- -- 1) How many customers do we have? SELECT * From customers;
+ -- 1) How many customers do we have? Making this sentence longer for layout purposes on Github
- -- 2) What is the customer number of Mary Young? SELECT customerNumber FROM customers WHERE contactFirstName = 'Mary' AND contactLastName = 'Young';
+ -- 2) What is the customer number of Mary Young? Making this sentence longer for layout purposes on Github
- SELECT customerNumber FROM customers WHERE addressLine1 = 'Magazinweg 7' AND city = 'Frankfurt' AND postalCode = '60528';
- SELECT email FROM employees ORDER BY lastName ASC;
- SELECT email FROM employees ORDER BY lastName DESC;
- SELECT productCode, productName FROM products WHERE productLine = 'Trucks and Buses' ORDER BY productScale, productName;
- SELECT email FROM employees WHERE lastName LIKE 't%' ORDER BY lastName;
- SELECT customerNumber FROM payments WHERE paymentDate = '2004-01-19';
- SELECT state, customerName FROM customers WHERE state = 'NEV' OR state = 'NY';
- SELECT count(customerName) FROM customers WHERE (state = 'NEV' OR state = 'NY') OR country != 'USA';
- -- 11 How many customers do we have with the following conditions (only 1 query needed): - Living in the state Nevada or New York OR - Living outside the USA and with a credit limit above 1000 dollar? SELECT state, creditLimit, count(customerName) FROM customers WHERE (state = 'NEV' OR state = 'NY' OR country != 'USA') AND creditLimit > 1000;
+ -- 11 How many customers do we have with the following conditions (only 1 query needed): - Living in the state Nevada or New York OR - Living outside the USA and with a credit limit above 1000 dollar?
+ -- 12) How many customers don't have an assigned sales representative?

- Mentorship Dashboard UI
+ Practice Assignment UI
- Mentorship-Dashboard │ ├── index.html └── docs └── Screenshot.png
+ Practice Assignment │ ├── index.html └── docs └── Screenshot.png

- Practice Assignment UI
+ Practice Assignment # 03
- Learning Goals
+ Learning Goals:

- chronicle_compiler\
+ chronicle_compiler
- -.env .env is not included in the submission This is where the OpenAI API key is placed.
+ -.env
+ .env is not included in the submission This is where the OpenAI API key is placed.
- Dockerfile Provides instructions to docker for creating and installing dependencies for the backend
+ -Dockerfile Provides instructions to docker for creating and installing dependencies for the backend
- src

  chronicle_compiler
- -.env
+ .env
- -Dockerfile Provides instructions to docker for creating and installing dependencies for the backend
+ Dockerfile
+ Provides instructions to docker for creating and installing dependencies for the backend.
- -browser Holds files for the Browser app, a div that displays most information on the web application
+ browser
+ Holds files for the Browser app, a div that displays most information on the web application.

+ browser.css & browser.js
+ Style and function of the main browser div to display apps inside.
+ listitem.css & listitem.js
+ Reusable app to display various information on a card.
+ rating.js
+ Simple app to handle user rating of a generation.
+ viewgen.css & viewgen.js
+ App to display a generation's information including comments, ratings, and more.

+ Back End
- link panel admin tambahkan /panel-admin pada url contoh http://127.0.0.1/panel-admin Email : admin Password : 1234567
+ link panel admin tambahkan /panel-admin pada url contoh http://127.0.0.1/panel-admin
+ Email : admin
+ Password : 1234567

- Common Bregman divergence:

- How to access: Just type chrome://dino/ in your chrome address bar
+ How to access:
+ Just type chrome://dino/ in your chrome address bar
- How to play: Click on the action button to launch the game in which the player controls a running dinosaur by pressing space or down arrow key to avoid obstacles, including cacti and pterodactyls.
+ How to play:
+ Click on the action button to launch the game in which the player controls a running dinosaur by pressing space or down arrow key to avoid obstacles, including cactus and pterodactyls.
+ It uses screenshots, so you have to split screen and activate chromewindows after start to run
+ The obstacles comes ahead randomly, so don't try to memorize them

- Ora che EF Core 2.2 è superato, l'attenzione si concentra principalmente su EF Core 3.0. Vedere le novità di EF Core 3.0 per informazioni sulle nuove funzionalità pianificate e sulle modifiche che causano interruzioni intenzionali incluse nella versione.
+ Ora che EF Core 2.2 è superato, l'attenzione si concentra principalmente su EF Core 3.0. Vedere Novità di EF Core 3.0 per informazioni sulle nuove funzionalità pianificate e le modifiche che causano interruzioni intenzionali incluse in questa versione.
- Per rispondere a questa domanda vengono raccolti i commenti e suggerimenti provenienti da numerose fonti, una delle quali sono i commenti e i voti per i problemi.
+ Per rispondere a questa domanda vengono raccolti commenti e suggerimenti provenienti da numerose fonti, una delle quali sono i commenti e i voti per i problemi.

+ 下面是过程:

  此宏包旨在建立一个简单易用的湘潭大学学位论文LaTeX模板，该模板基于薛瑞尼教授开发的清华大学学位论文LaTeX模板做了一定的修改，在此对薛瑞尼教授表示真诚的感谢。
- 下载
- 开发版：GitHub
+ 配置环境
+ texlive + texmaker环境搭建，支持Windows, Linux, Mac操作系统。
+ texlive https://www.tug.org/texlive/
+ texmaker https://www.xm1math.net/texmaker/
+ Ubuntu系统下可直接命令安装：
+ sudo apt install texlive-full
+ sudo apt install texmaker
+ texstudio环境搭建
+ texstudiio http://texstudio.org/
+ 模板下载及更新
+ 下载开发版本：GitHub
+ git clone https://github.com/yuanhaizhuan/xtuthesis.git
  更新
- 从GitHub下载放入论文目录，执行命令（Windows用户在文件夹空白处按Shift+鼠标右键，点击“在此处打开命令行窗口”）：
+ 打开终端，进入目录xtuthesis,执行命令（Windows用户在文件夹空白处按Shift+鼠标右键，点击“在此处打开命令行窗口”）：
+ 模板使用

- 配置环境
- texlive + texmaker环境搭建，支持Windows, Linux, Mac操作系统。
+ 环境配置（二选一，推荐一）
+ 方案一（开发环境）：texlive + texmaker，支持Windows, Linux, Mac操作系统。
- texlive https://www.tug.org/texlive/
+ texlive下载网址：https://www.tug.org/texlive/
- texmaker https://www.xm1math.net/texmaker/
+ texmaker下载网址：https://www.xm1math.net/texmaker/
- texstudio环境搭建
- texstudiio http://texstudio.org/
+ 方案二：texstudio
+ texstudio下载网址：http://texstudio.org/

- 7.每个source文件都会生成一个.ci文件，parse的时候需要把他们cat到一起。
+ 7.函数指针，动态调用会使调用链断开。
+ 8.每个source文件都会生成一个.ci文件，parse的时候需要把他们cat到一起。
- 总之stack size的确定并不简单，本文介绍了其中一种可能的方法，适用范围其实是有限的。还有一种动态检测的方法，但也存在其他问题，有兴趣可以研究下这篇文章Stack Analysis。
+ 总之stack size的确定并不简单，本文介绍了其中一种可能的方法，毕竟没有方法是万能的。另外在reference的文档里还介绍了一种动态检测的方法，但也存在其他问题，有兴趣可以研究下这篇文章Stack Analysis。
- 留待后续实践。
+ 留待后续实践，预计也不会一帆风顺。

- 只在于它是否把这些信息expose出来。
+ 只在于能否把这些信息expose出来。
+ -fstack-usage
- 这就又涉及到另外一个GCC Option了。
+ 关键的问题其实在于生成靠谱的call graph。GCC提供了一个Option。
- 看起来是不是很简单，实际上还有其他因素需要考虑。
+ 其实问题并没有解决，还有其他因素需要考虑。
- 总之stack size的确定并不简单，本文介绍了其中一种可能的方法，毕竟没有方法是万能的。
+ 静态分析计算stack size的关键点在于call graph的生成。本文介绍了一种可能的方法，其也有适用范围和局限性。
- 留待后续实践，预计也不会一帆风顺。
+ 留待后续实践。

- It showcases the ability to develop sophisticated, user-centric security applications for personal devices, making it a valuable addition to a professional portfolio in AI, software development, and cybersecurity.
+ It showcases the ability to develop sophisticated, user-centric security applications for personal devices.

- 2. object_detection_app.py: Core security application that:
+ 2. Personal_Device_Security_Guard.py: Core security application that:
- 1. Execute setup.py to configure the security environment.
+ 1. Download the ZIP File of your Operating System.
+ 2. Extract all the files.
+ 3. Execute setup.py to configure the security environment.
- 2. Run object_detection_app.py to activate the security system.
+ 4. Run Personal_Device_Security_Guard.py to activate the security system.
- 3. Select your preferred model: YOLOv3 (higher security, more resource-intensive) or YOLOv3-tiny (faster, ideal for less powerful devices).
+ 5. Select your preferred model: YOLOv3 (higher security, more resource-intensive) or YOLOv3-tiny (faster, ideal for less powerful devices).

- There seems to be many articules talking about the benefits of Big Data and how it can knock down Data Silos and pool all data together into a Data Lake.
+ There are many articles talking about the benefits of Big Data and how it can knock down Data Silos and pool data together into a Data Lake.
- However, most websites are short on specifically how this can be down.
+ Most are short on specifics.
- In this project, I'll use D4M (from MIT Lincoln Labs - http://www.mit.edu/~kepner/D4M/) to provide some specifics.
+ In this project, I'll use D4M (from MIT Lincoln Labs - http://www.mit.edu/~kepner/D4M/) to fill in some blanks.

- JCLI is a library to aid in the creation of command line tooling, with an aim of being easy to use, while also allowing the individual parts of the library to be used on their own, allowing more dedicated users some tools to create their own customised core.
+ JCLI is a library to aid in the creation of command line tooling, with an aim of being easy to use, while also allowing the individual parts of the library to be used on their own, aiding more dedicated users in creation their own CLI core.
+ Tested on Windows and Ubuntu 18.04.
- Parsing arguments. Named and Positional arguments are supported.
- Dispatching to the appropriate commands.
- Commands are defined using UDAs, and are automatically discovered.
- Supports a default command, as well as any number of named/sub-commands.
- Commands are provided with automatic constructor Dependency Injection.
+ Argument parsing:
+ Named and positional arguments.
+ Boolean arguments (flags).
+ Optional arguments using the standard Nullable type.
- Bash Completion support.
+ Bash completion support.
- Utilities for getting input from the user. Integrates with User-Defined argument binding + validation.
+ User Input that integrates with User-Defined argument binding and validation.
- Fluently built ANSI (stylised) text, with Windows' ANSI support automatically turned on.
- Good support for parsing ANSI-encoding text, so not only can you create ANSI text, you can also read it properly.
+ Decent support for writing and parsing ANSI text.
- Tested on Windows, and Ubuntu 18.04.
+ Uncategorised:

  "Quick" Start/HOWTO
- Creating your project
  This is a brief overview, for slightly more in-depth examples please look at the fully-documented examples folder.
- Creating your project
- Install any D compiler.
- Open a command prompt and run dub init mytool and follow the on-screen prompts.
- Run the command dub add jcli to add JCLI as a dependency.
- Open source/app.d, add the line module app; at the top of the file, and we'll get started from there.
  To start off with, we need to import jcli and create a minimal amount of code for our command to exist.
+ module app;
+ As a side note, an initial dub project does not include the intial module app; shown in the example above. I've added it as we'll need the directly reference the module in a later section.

--*--

Task instructions >>
All that is wanted is the run of lines from the start of the data through the line containing "we have? Making", copied word for word.

Answer section >>
- -- 1) How many customers do we have? SELECT * From customers;
+ -- 1) How many customers do we have? Making this sentence longer for layout purposes on Github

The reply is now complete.